【聖書箇所朗読】
【説教音声ファイル】
2023年5月7日説教要旨
聖書箇所 ヨハネ福音書14:1~6
キリストの道をともに
西南学院バプテスト教会協力牧師
踊 一郎
新約聖書にはマタイ、マルコ、ルカ、ヨハネの4つの福音書があります。それぞれの著者は、主イエスの言葉と働き、特に十字架と復活を正確に書き記そうとしたことでしょう。しかし細心の注意を払って書き記しながらも、その難しさを痛感したのではないでしょうか。ヨハネ福音書は記しています。
このほかにも、イエスは弟子たちの前で、多くのしるしをなさったが、それはこの書物に書かれていない。ヨハネ20:30
イエスのなさったことは、このほかにも、まだたくさんある。わたしは思う。その一つ一つを書くならば、世界もその書かれた書物を収めきれないであろう。ヨハネ21:25
それにも関わらず彼らが自らの福音書を必死に書き記したのは、私たちに真の救いを届けるためでした。
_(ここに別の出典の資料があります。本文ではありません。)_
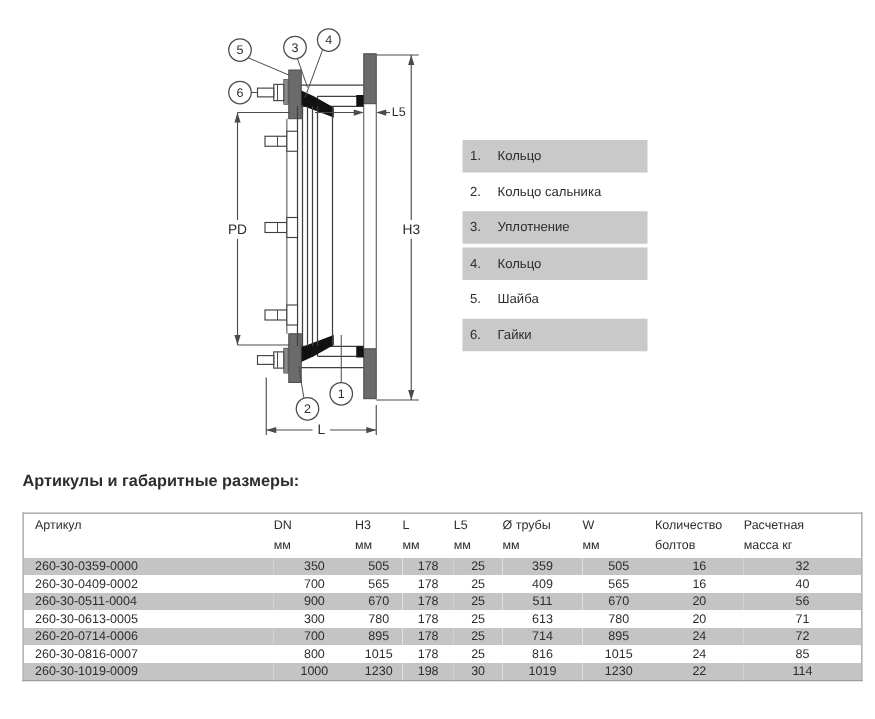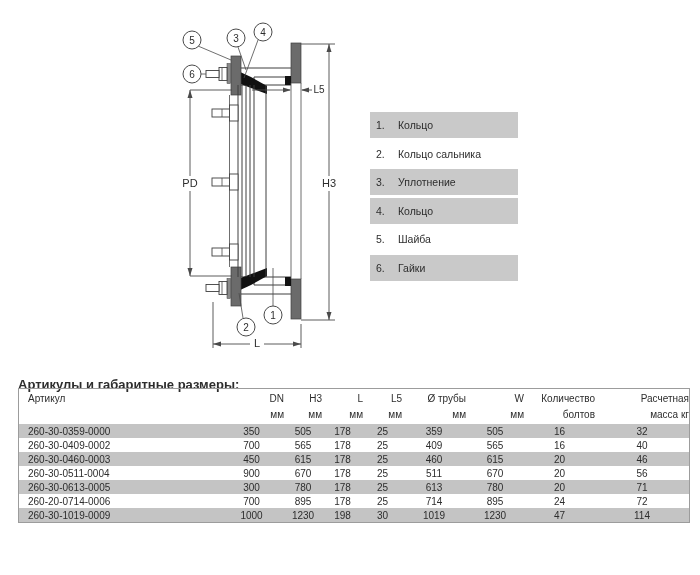--- a/index.html
+++ b/index.html
@@ -33,7 +33,7 @@
   
   #tbl-title{position:absolute;left:18px;top:377px;font-size:13px;font-weight:bold;}
   #dims-table{
-    position:absolute;left:18px;top:388px;width:670px;
+    position:absolute;left:18px;top:410px;width:670px;
     border:1px solid #9c9c9c;border-collapse:collapse;table-layout:fixed;
   }
   #dims-table th{

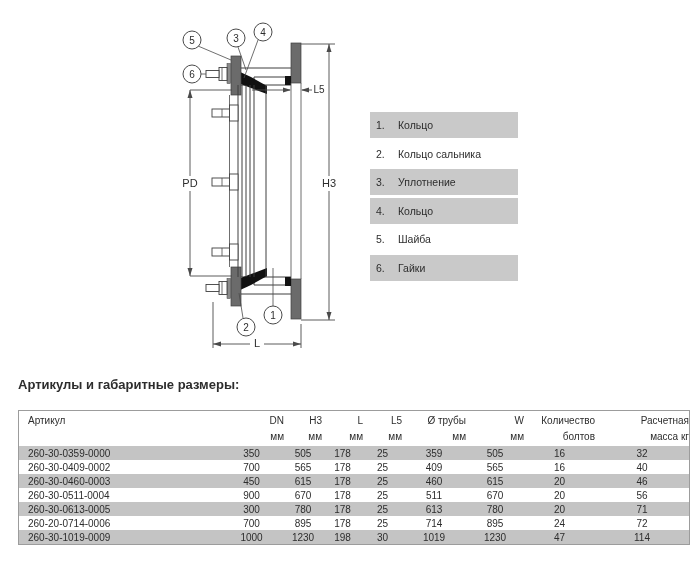--- a/index.html
+++ b/index.html
@@ -37,7 +37,7 @@
     border:1px solid #9c9c9c;border-collapse:collapse;table-layout:fixed;
   }
   #dims-table th{
-    font-weight:normal;font-size:10px;text-align:right;
+    font-weight:normal;font-size:10px;text-align:left;
     vertical-align:top;padding:4px 0 4px;
   }
   #dims-table th .l2{margin-top:5px;min-height:10px;}

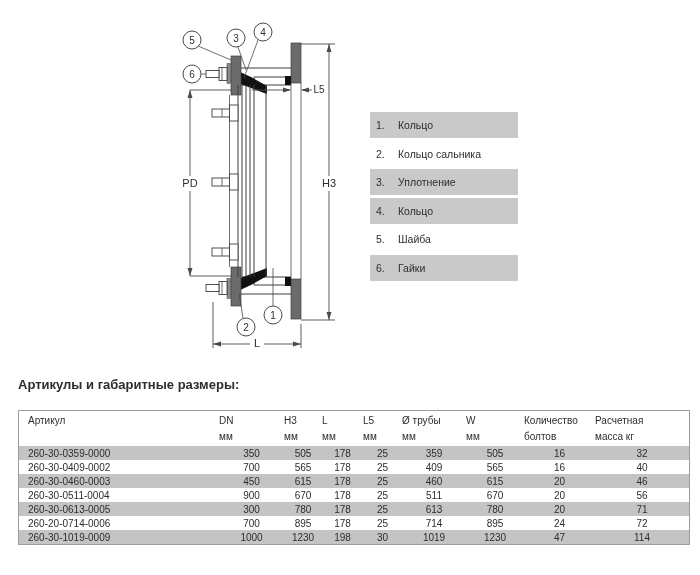--- a/index.html
+++ b/index.html
@@ -302,17 +302,6 @@
         <td>40</td>
       </tr>
 
-      <tr>
-        <td>260-30-0460-0003</td>
-        <td>450</td>
-        <td>615</td>
-        <td>178</td>
-        <td>25</td>
-        <td>460</td>
-        <td>615</td>
-        <td>20</td>
-        <td>46</td>
-      </tr>
 
       <tr>
         <td>260-30-0511-0004</td>

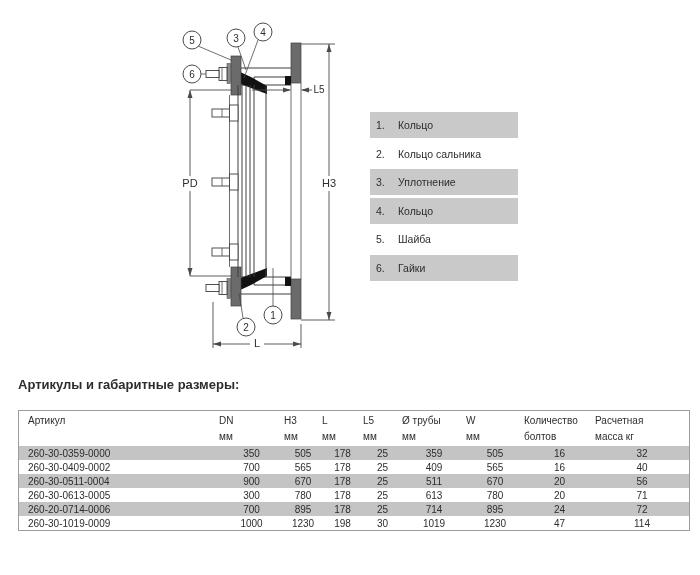--- a/index.html
+++ b/index.html
@@ -339,6 +339,17 @@
         <td>72</td>
       </tr>
 
+      <tr>
+        <td>260-30-0816-0007</td>
+        <td>800</td>
+        <td>1015</td>
+        <td>178</td>
+        <td>25</td>
+        <td>816</td>
+        <td>1015</td>
+        <td>24</td>
+        <td>85</td>
+      </tr>
 
       <tr>
         <td>260-30-1019-0009</td>

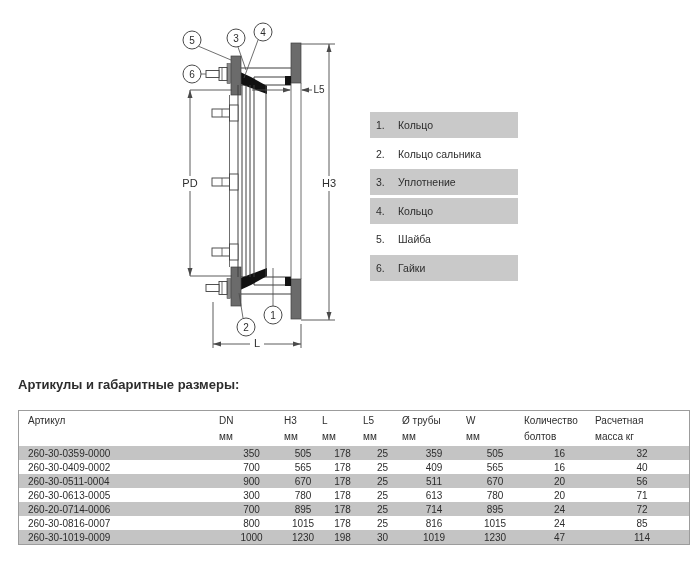--- a/index.html
+++ b/index.html
@@ -359,7 +359,7 @@
         <td>30</td>
         <td>1019</td>
         <td>1230</td>
-        <td>47</td>
+        <td>22</td>
         <td>114</td>
       </tr>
これらのことが書かれたのは、あなたがたが、イエスは神の子メシアであると信じるためであり、また、信じてイエスの名により命を受けるためである。ヨハネ20:31
さて、ヨハネ福音書には、「わたしは~である」という特徴的な表現が7回も出てくるのに気づきます。「わたしは命のパンである」(ヨハネ6:35)、「わたしは世の光である」(ヨハネ8:12)、「わたしは羊の門である」(ヨハネ10:7)、「わたしはよい羊飼いである」(ヨハネ10:11)、「わたしはよみがえりであり、命である」(ヨハネ11:25)、「わたしは道であり、真理であり、命である」(ヨハネ14:6)、「わたしはまことのぶどうの木である」(ヨハネ15:1)
どうしてヨハネは比喩を使ったのでしょうか。神学者ゲルト・タイセンは、従来の伝統的な尊称ではイエスの偉大さを十分には表現しきれない、イエスは私たちの理解をはるかに超えた偉大な方、それを伝えるために著者は比喩を使ったキリスト論によって従来の理解を凌駕しようとしたと言うのです。
今朝は7つのうち、特にヨハネ14:6に注目したいのです。
わたしは道であり、真理であり、命である。わたしを通らなければ、だれも父のもとに行くことはできない。
「道」「真理」「命」と3つの単語が並んでおり、「道」が最初にあるのは、そこにアクセントが置かれているからです。主イエスはその生涯を通して、特に十字架と復活を通して新たな道を拓いてくださいました。主イエスこそ「命に至る真の道」なのです。道は眺めるだけのものではありません。何よりも歩くためのものです。目的地に向かうためのものです。主イエスは言われました。「わたしについて来なさい」(マタイ4:19)。教会は主イエスが拓いてくださった確かな道を共に歩む群れなのです。